* Records for this exercise
┌────────

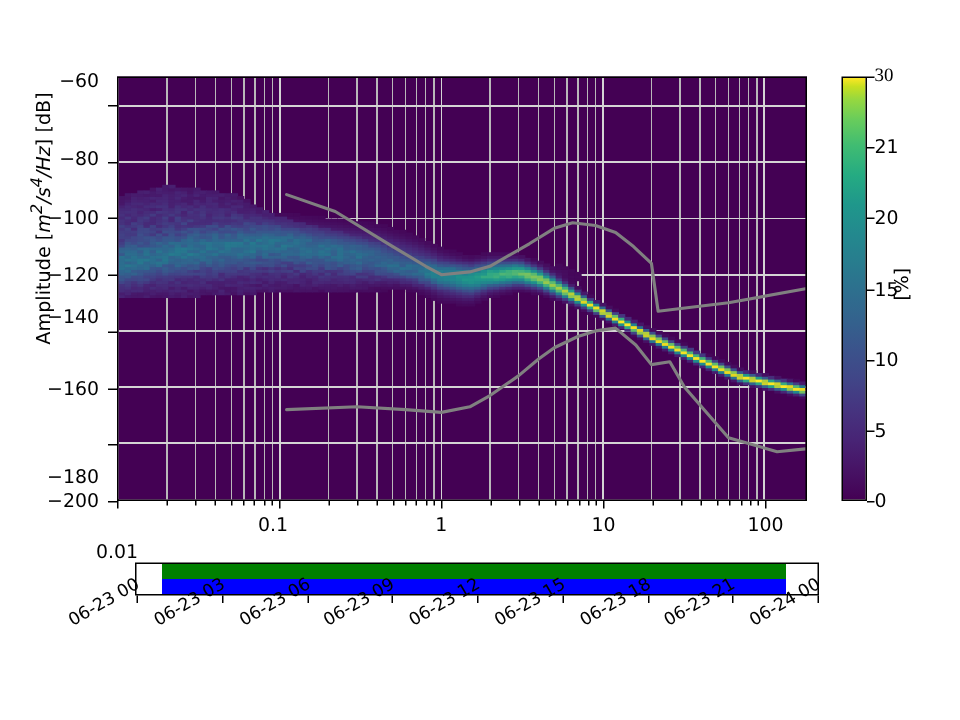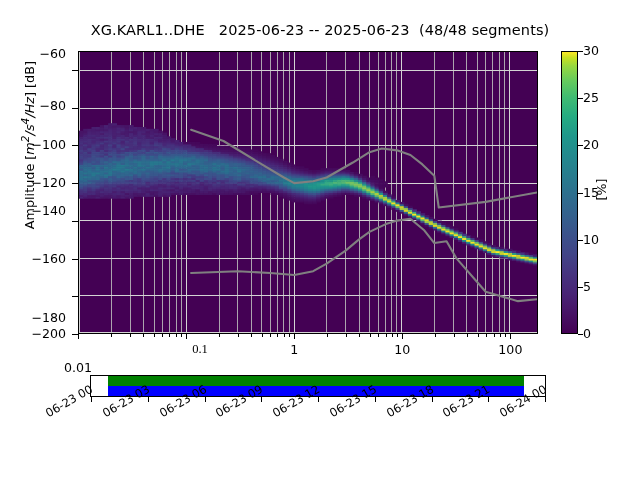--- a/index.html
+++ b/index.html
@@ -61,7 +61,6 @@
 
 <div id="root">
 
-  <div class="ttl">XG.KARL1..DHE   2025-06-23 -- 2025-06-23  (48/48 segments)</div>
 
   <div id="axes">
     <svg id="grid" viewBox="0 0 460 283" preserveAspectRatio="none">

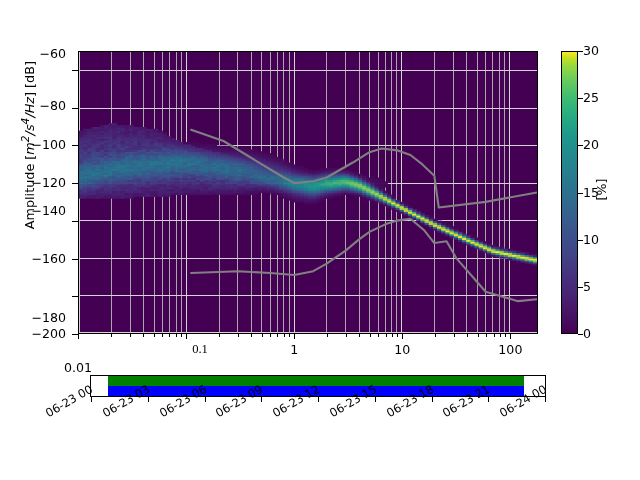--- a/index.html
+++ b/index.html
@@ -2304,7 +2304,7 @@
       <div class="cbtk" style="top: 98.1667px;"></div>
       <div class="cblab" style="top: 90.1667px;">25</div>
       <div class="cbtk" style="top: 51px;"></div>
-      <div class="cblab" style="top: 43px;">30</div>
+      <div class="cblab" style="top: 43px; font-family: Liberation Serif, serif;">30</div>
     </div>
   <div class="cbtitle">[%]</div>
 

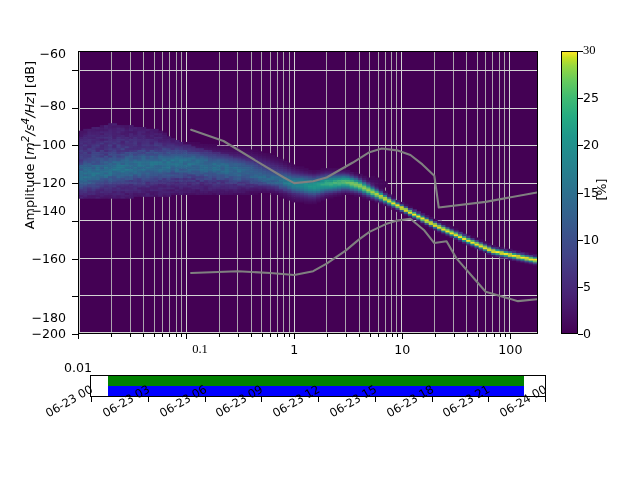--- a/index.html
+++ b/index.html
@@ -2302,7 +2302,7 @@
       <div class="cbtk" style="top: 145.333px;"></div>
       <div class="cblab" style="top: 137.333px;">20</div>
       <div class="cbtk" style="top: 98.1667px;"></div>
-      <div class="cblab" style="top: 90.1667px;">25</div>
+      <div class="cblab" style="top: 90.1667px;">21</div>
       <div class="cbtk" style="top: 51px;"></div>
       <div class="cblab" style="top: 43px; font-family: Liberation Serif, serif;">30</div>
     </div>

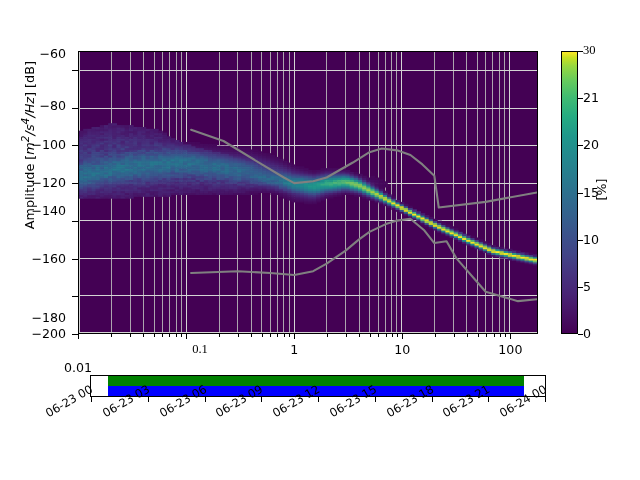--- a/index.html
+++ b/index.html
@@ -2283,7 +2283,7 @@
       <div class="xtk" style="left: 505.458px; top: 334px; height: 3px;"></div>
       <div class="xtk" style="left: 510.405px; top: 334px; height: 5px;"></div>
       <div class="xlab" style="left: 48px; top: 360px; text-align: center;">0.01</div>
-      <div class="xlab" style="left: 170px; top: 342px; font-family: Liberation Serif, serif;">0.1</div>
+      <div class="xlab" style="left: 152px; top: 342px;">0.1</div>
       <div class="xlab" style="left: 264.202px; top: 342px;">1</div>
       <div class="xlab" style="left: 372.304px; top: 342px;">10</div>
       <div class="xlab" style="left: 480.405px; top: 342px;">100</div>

└────────

* What the task asks
Out of the material above, select every line that holds the string "serif".

* Task output
+      <div class="cblab" style="top: 43px; font-family: Liberation Serif, serif;">30</div>
       <div class="cblab" style="top: 43px; font-family: Liberation Serif, serif;">30</div>
-      <div class="xlab" style="left: 170px; top: 342px; font-family: Liberation Serif, serif;">0.1</div>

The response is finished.